One speaker who sounds like he might be interesting is Arthur Hastings, who is listed as doing “psychomanteum research.” I found a psychomanteum website and apparently these folks have intercourse with apparitions, not necessarily of a sexual nature. This stuff is said to be “a highly effective approach to healing bereavement” and looks to Raymond Moody for inspiration. He’s the one who loves to scry with celebrities and gave a kick start to the NDEs-prove-SOC movement.

I’ll admit that I just about stopped reading after “intercourse with apparitions.” It reminded me of the book I just finished, The Secret Life of Houdini, which goes on at some length about the role of sex in spiritualism. There were a few mediums who offered to let clients have sex with their dead loved ones, like by hiring a local prostitute to dress up like a spirit and get it on in a dark room. There’s also a lot of speculation (backed up by a lot of evidence) that the famous medium Margery was sleeping with as many skeptical investigators as possible in order to influence their test results. John Rennie, editor of Scientific American, speaks on this point in his lectures, since the biggest test of Margery happened to be conducted by his magazine (um, prior to his time there, naturally). Were it not for Houdini keeping a cool head, Margery may have managed to sleep her way to scientific recognition.

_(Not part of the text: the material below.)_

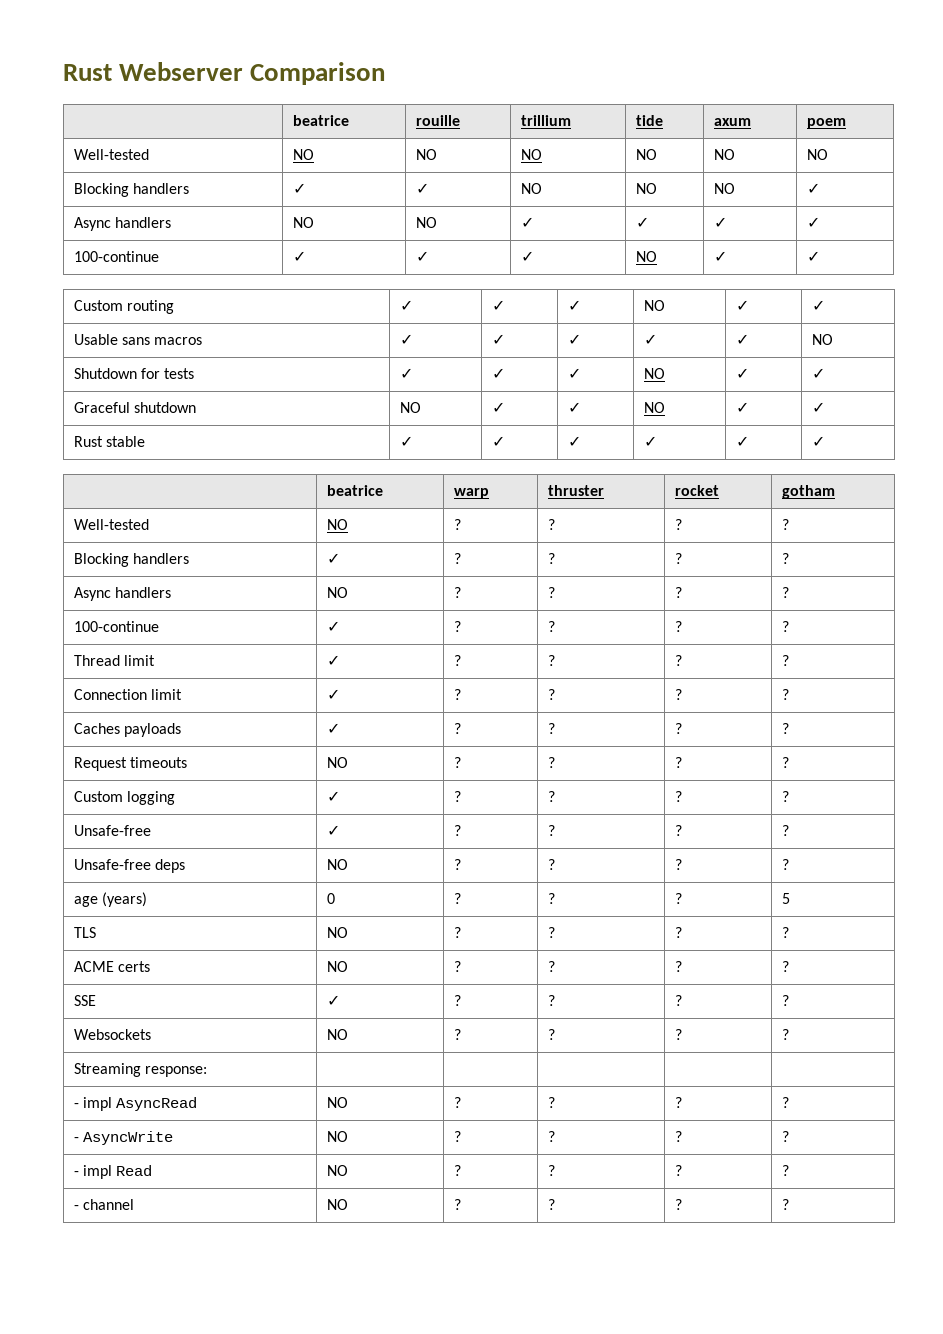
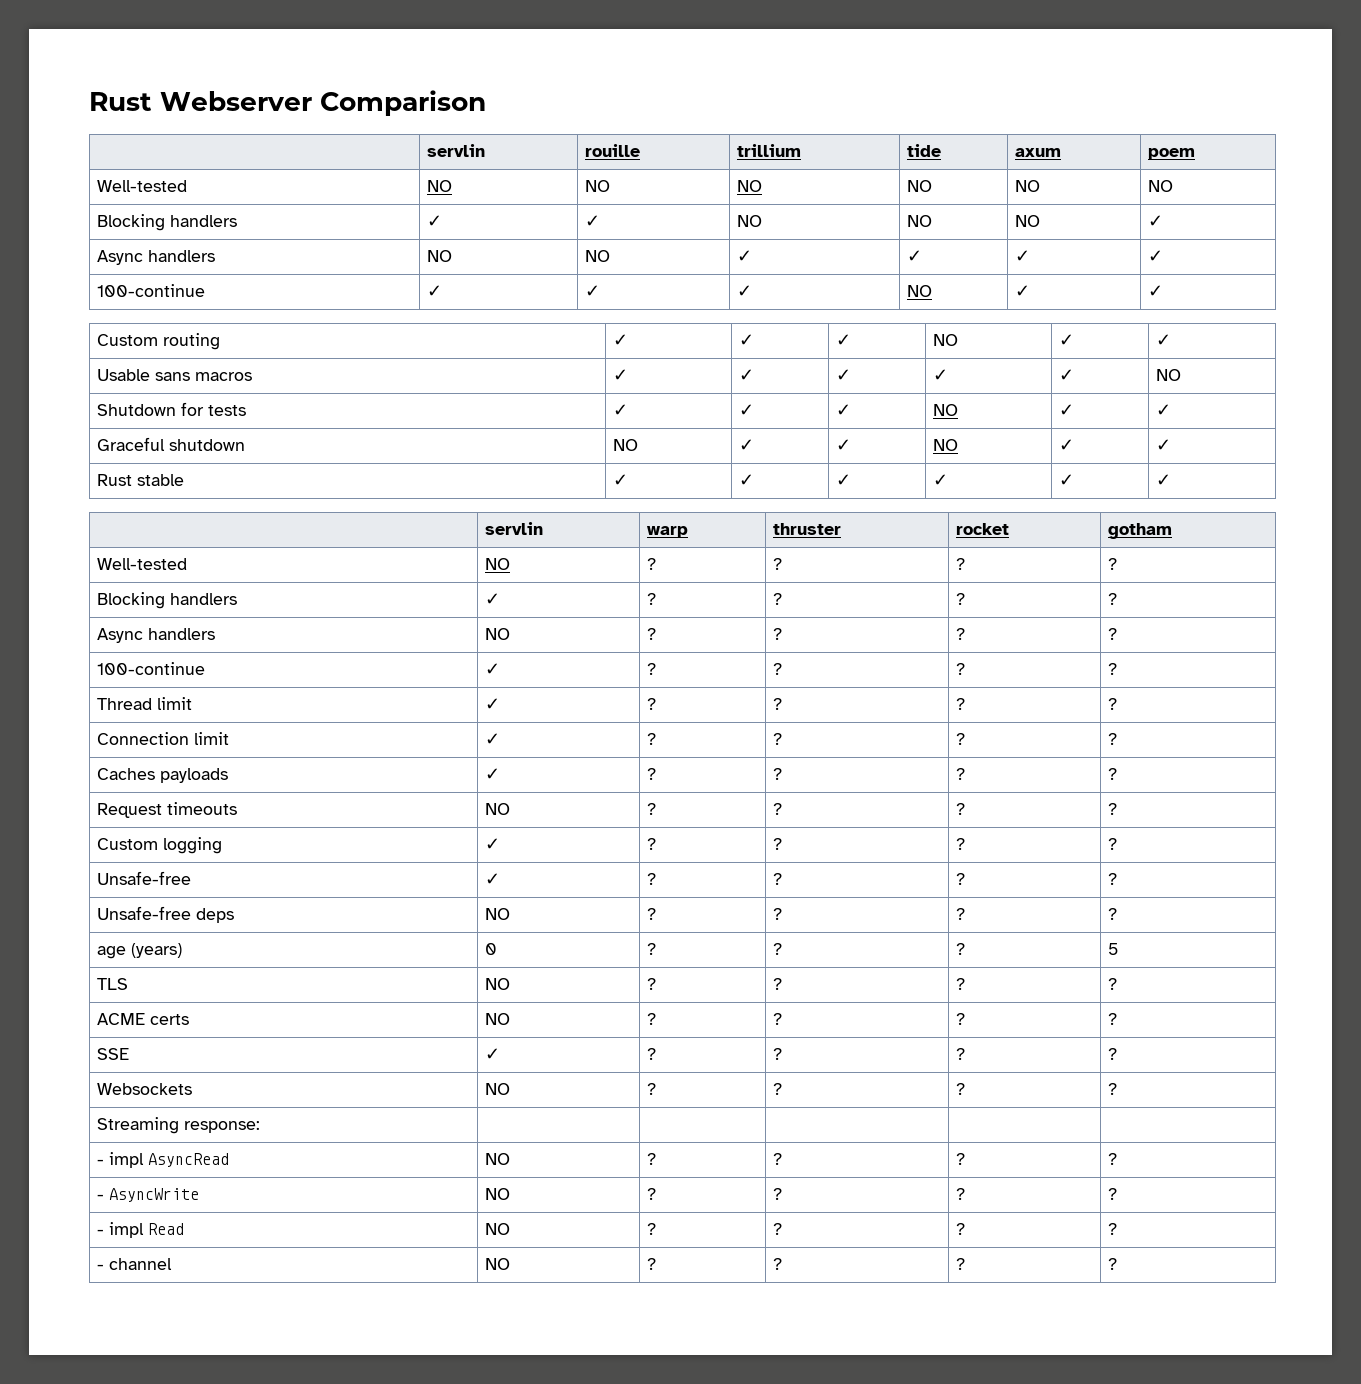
[292,115,349,126] beatrice -> [427,144,486,157] servlin
[326,485,383,496] beatrice -> [485,522,544,535] servlin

Anyway, with thoughts of ghost sex* dancing in my head, I ran on over to the terribly designed psychomanteum site linked in the e-mail (and above). I clicked around trying to find out what exactly this involved — there’s a long narrative about how to use your psychomanteum, which I scanned quickly.

Because of the fact that I wasn’t reading carefully (hey, I have other stuff to do this morning), I only noticed quotes like this:

You may want to perform a cleansing or purification ritual when you set it up and prior to each use.

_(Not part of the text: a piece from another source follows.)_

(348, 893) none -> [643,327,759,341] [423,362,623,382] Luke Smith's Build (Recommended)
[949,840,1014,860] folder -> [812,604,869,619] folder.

Keep your psychomanteum free of daily detritus

Candles placed at various places in the area are absolutely essential. Incense and sage wands sanctify the area further and attract good spiritual energy.

So anyway, I definitely came away assuming that a Psychomanteum is some kind of vibrator or dildo, and continued searching the site looking for a photo or instructions for how one goes about building this paranormal sexual aid. Imagine my disappointment, then, when I finally got frustrated and went to Wikipedia, only to be told straight out that a psychomanteum was nothing more than a room of mirrors for people to stare into. My assumption was at least close — I can think of few activities more masturbatory than spending your day staring at your own reflection waiting for the secrets of the universe to present themselves.

*FYI: There was a period of time not long ago when “ghost sex” was one of the top search terms that lead people to Skepchick.org.

Rebecca Watson

Rebecca leads a team of skeptical female activists at Skepchick.org. She travels around the world delivering entertaining talks on science, atheism, feminism, and skepticism. There is currently an asteroid orbiting the sun with her name on it. You can follow her every fascinating move on Twitter or on Google+.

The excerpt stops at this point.